» **TASK**: Wherever the string "subtotal" turns up in the data, copy the whole line.

⟨

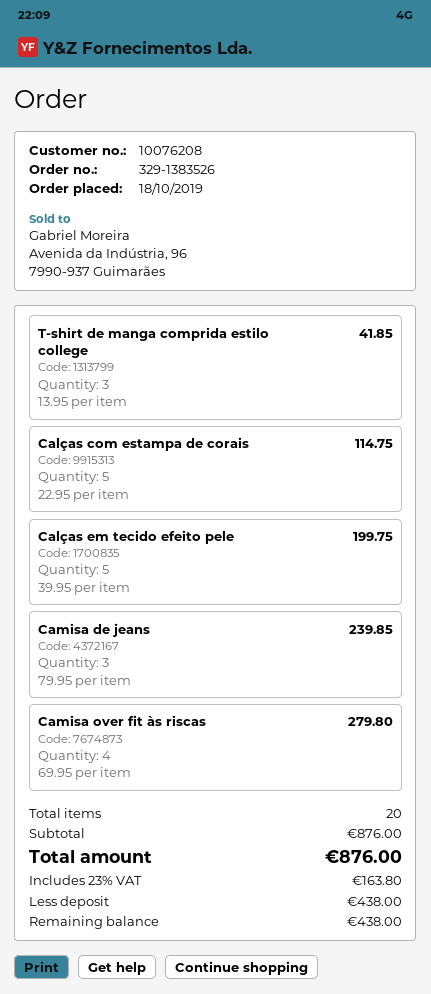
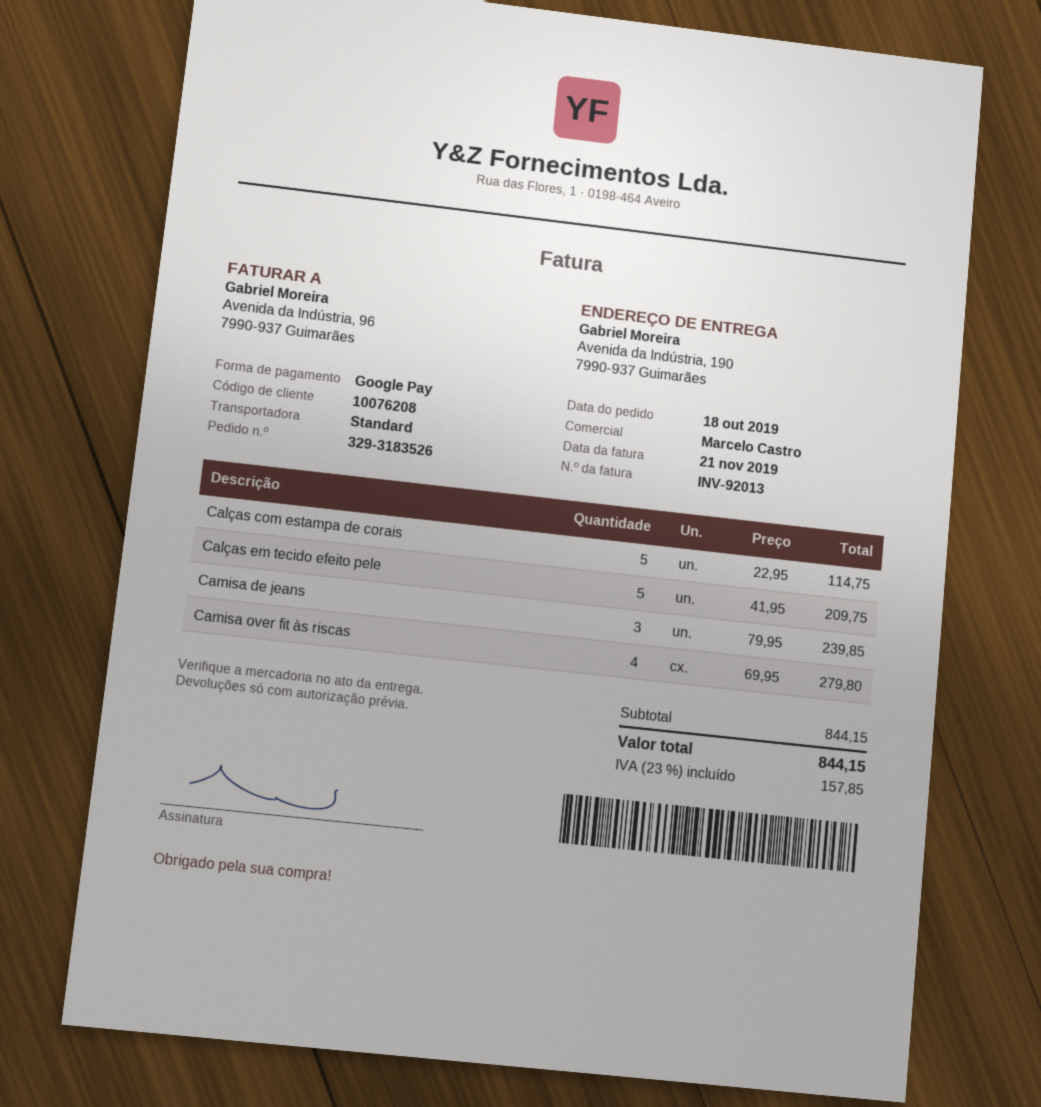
order number: 329-1383526 -> 329-3183526
T-shirt de manga comprida estilo college: 3 x 13.95 = 41.85 -> none
Calças em tecido efeito pele: 5 x 39.95 = 199.75 -> 5 x 41.95 = 209.75
subtotal: 876.00 -> 844.15
tax: 23% = 163.80 -> 23% = 157.85
total: 876.00 -> 844.15

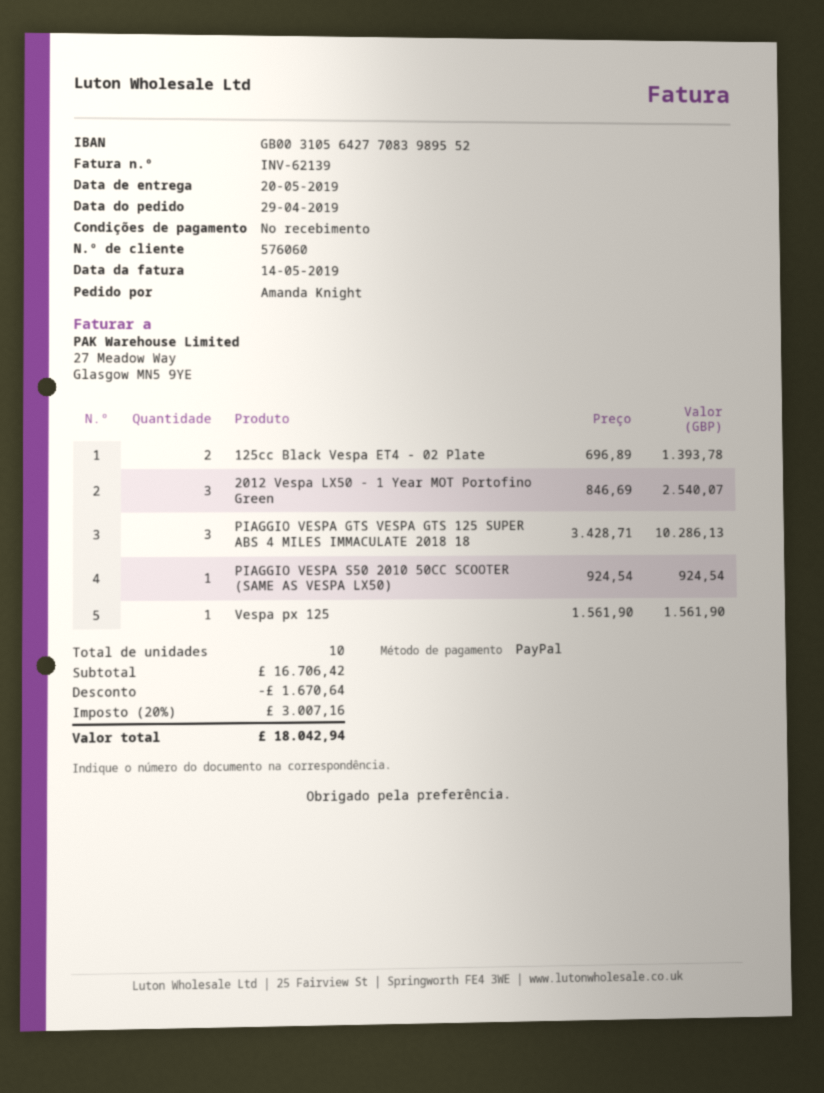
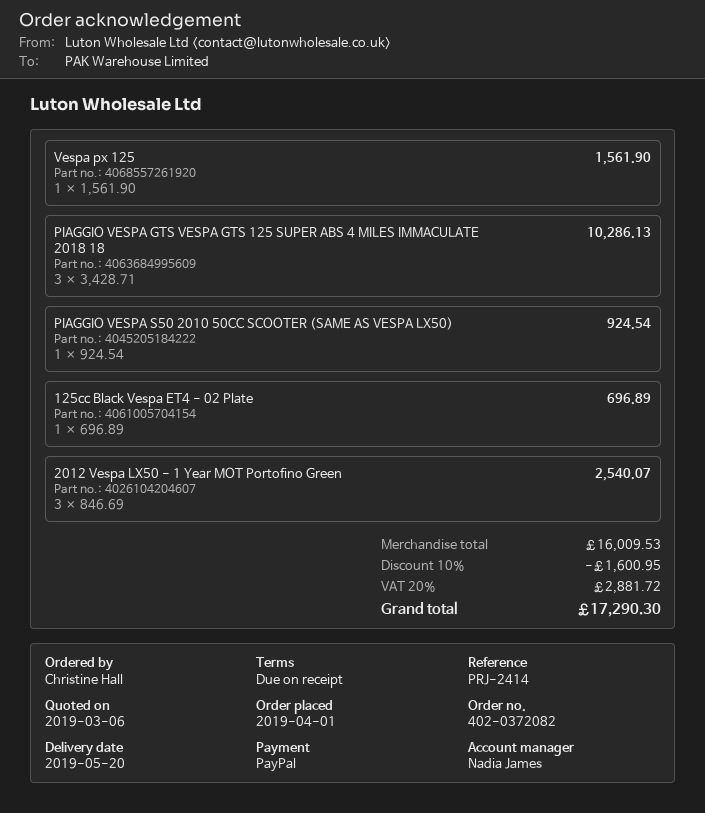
order date: 2019-04-29 -> 2019-04-01
ordered by: Amanda Knight -> Christine Hall
125cc Black Vespa ET4 - 02 Plate: 2 x 696.89 = 1393.78 -> 1 x 696.89 = 696.89
subtotal: 16706.42 -> 16009.53
discount: 1670.64 -> 1600.95
tax: 20% = 3007.16 -> 20% = 2881.72
total: 18042.94 -> 17290.30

⟩

» **ANSWER TO THIS TASK**:
subtotal: 876.00 -> 844.15
subtotal: 16706.42 -> 16009.53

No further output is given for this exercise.